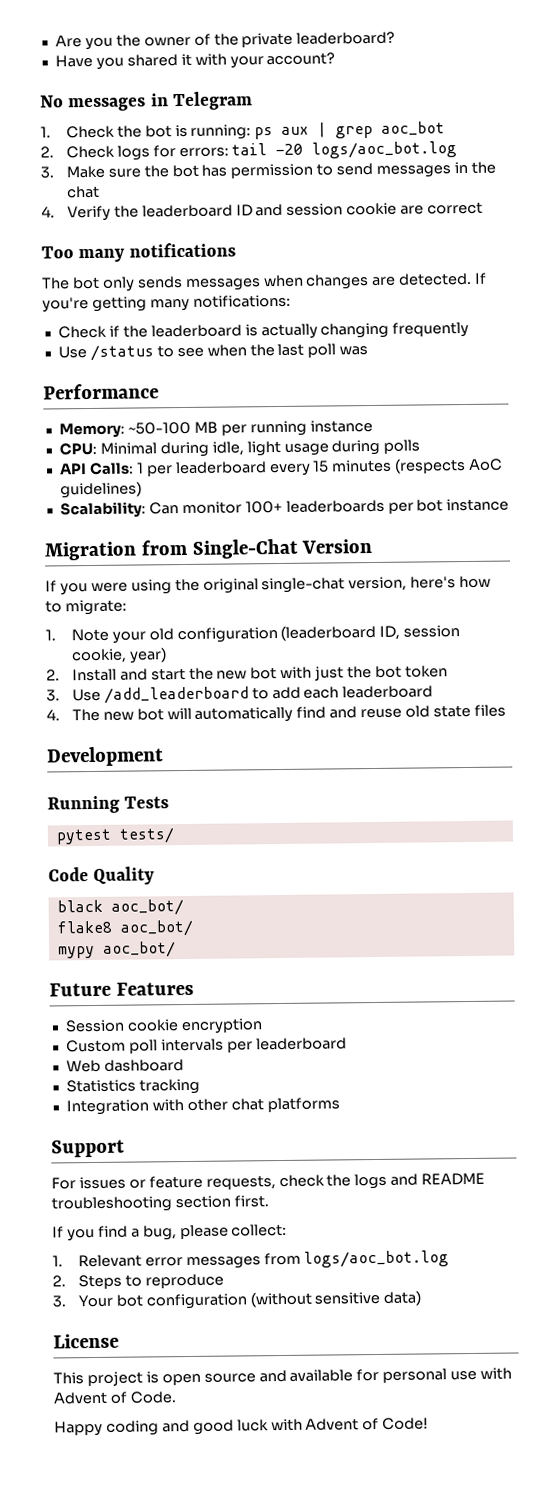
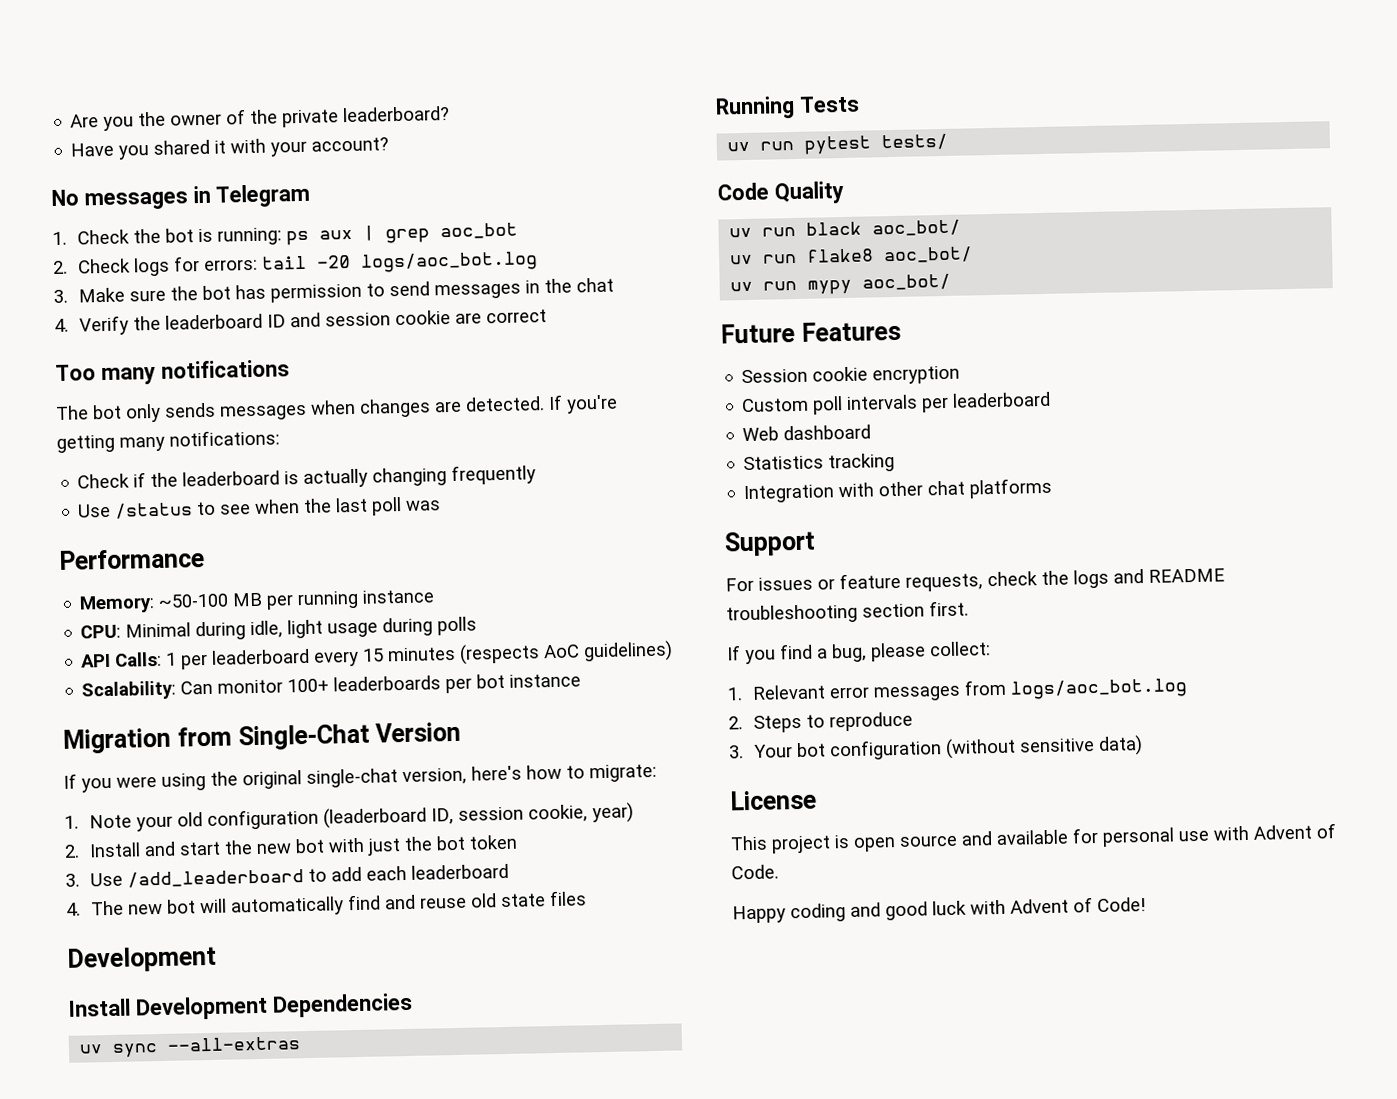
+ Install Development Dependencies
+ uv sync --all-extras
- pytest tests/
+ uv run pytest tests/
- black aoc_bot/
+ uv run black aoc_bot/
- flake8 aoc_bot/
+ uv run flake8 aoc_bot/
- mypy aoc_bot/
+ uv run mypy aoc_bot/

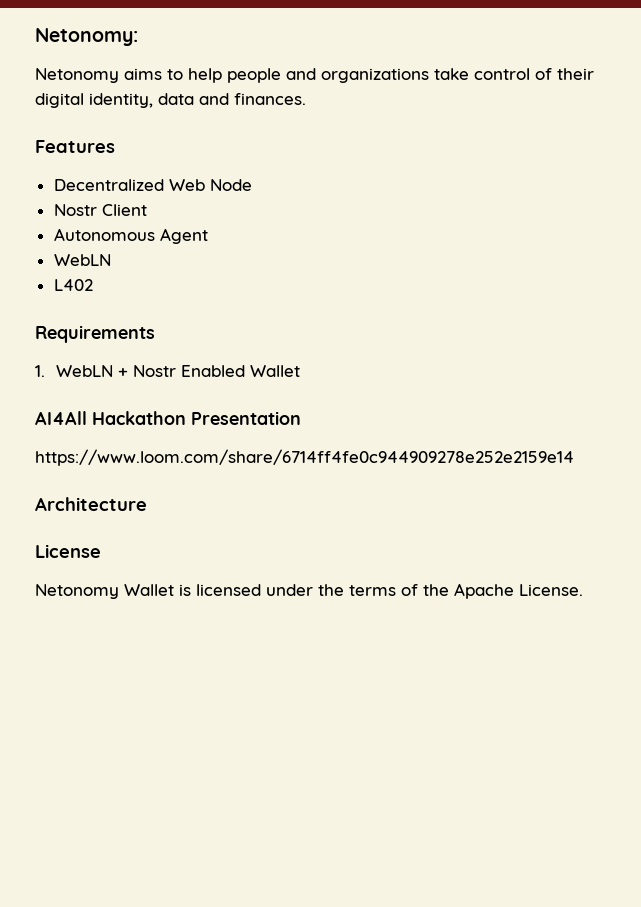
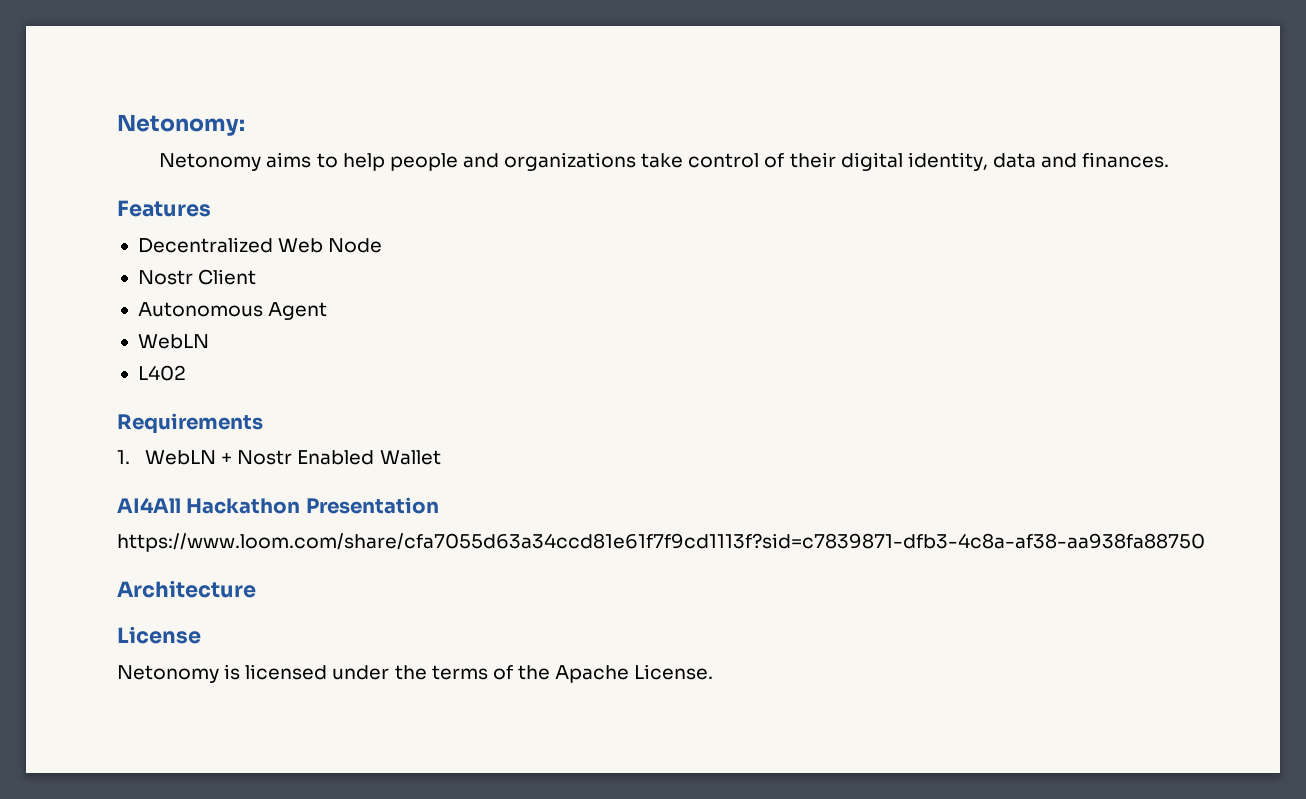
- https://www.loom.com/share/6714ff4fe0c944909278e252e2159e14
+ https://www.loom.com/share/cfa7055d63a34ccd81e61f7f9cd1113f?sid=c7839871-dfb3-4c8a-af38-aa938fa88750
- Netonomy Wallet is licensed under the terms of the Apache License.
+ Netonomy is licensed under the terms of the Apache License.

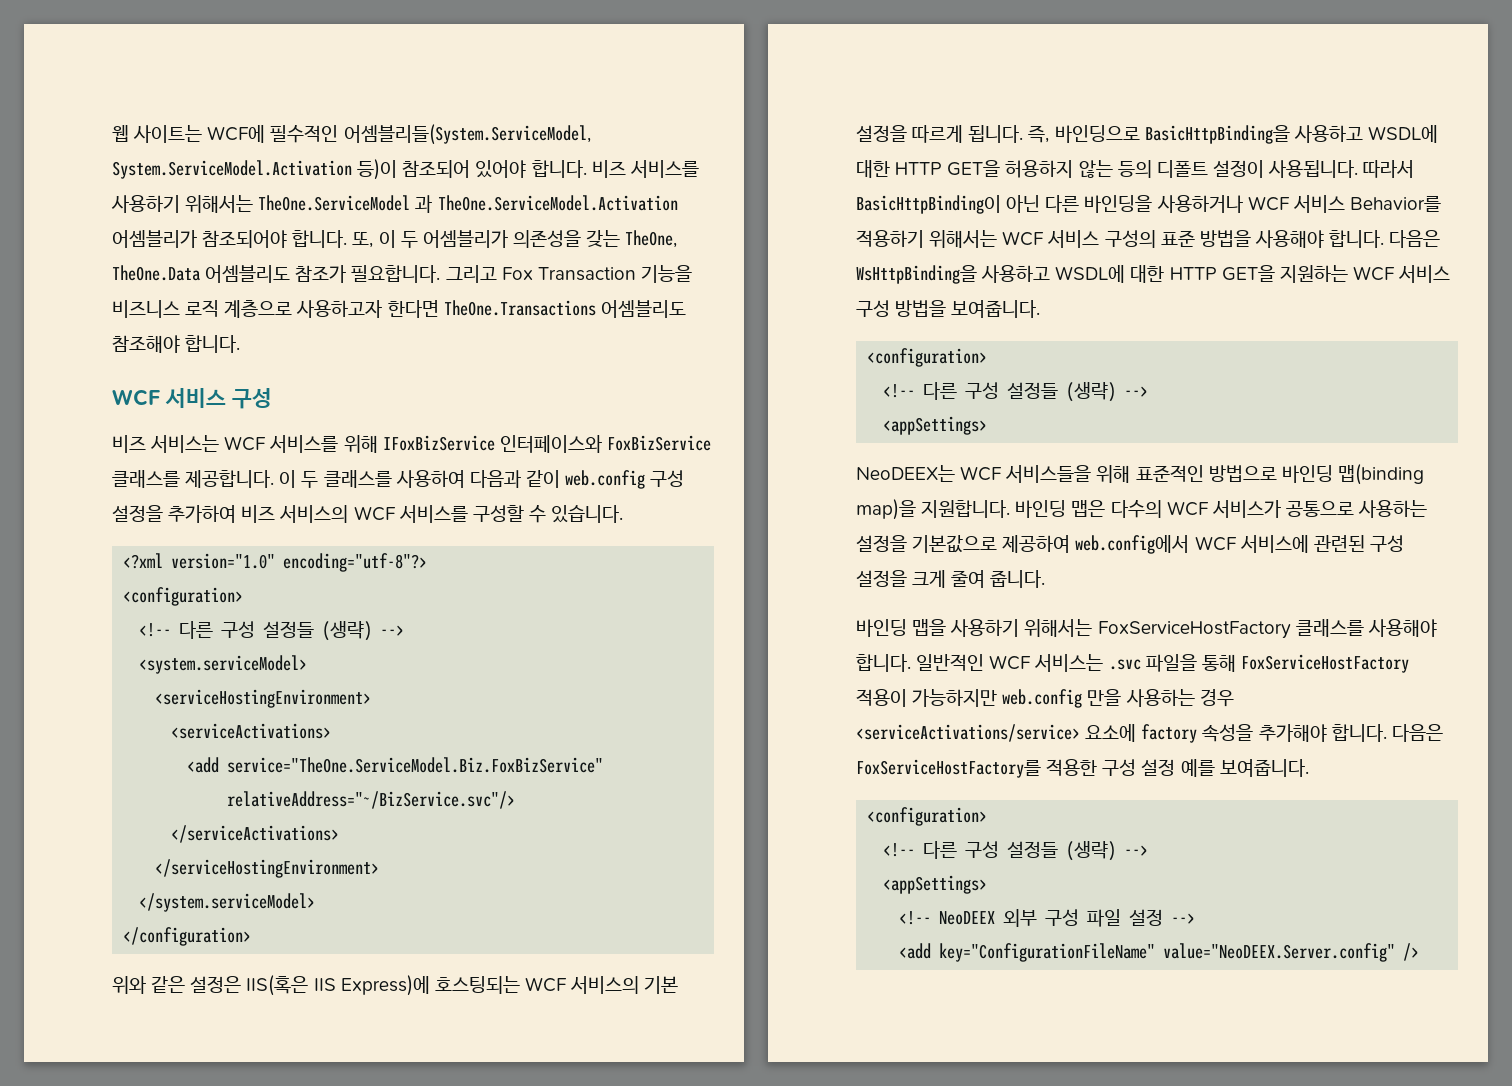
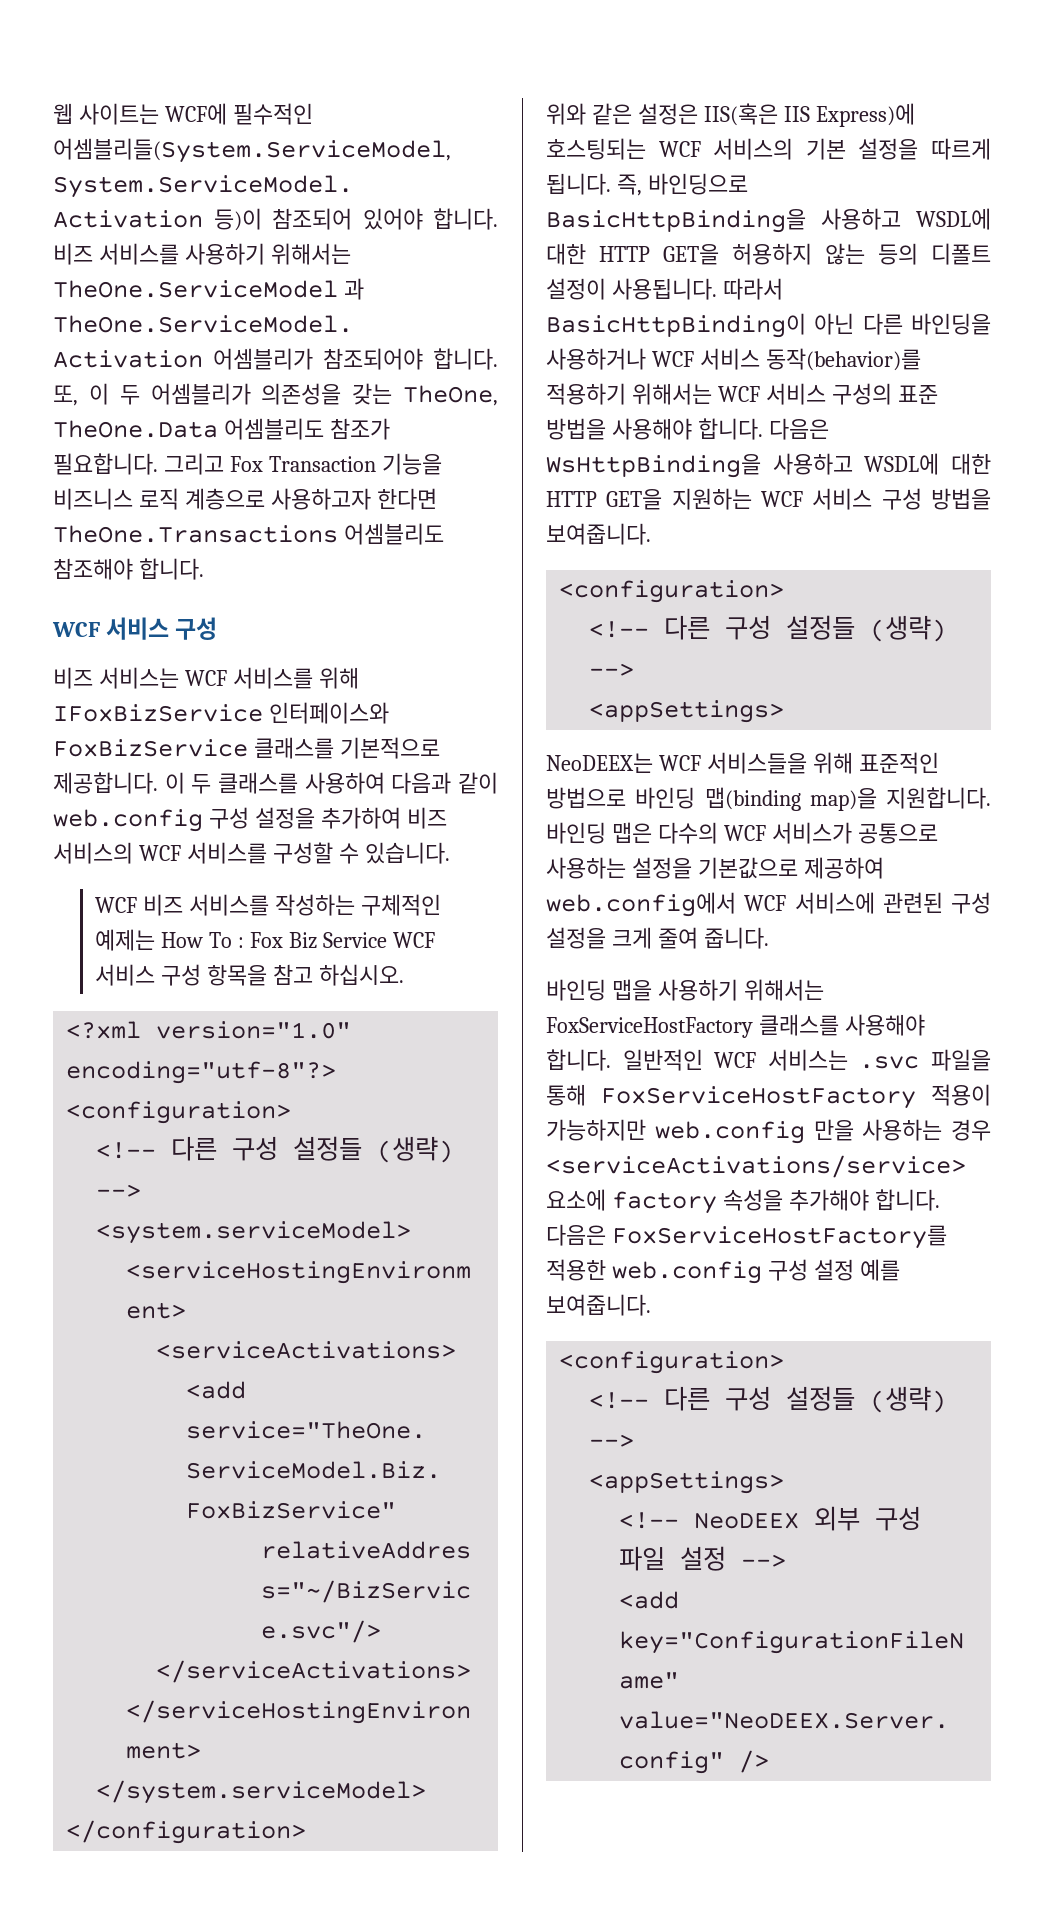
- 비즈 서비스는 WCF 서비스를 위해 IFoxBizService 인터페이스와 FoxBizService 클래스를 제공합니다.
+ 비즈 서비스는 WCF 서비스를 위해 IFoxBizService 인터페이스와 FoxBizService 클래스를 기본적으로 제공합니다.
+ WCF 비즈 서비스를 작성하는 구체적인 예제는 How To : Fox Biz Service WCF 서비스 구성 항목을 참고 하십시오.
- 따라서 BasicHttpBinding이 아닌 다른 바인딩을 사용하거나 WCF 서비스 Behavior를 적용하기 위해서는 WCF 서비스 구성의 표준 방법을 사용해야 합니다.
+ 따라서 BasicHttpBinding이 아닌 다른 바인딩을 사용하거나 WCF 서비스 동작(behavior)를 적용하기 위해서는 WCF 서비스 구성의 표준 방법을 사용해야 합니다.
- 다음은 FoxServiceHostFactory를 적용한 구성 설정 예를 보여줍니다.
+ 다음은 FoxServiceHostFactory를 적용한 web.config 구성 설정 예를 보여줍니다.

★ ★ ★ ★ ★ ★ ★

Output should consist of the lines above from the one with "- https://www.loom.com/share/6714ff4fe0c944909278e252e2159e14" down to the one with "- 다음은 FoxServiceHostFactory를", exact and without pictures.

- https://www.loom.com/share/6714ff4fe0c944909278e252e2159e14
+ https://www.loom.com/share/cfa7055d63a34ccd81e61f7f9cd1113f?sid=c7839871-dfb3-4c8a-af38-aa938fa88750
- Netonomy Wallet is licensed under the terms of the Apache License.
+ Netonomy is licensed under the terms of the Apache License.

- 비즈 서비스는 WCF 서비스를 위해 IFoxBizService 인터페이스와 FoxBizService 클래스를 제공합니다.
+ 비즈 서비스는 WCF 서비스를 위해 IFoxBizService 인터페이스와 FoxBizService 클래스를 기본적으로 제공합니다.
+ WCF 비즈 서비스를 작성하는 구체적인 예제는 How To : Fox Biz Service WCF 서비스 구성 항목을 참고 하십시오.
- 따라서 BasicHttpBinding이 아닌 다른 바인딩을 사용하거나 WCF 서비스 Behavior를 적용하기 위해서는 WCF 서비스 구성의 표준 방법을 사용해야 합니다.
+ 따라서 BasicHttpBinding이 아닌 다른 바인딩을 사용하거나 WCF 서비스 동작(behavior)를 적용하기 위해서는 WCF 서비스 구성의 표준 방법을 사용해야 합니다.
- 다음은 FoxServiceHostFactory를 적용한 구성 설정 예를 보여줍니다.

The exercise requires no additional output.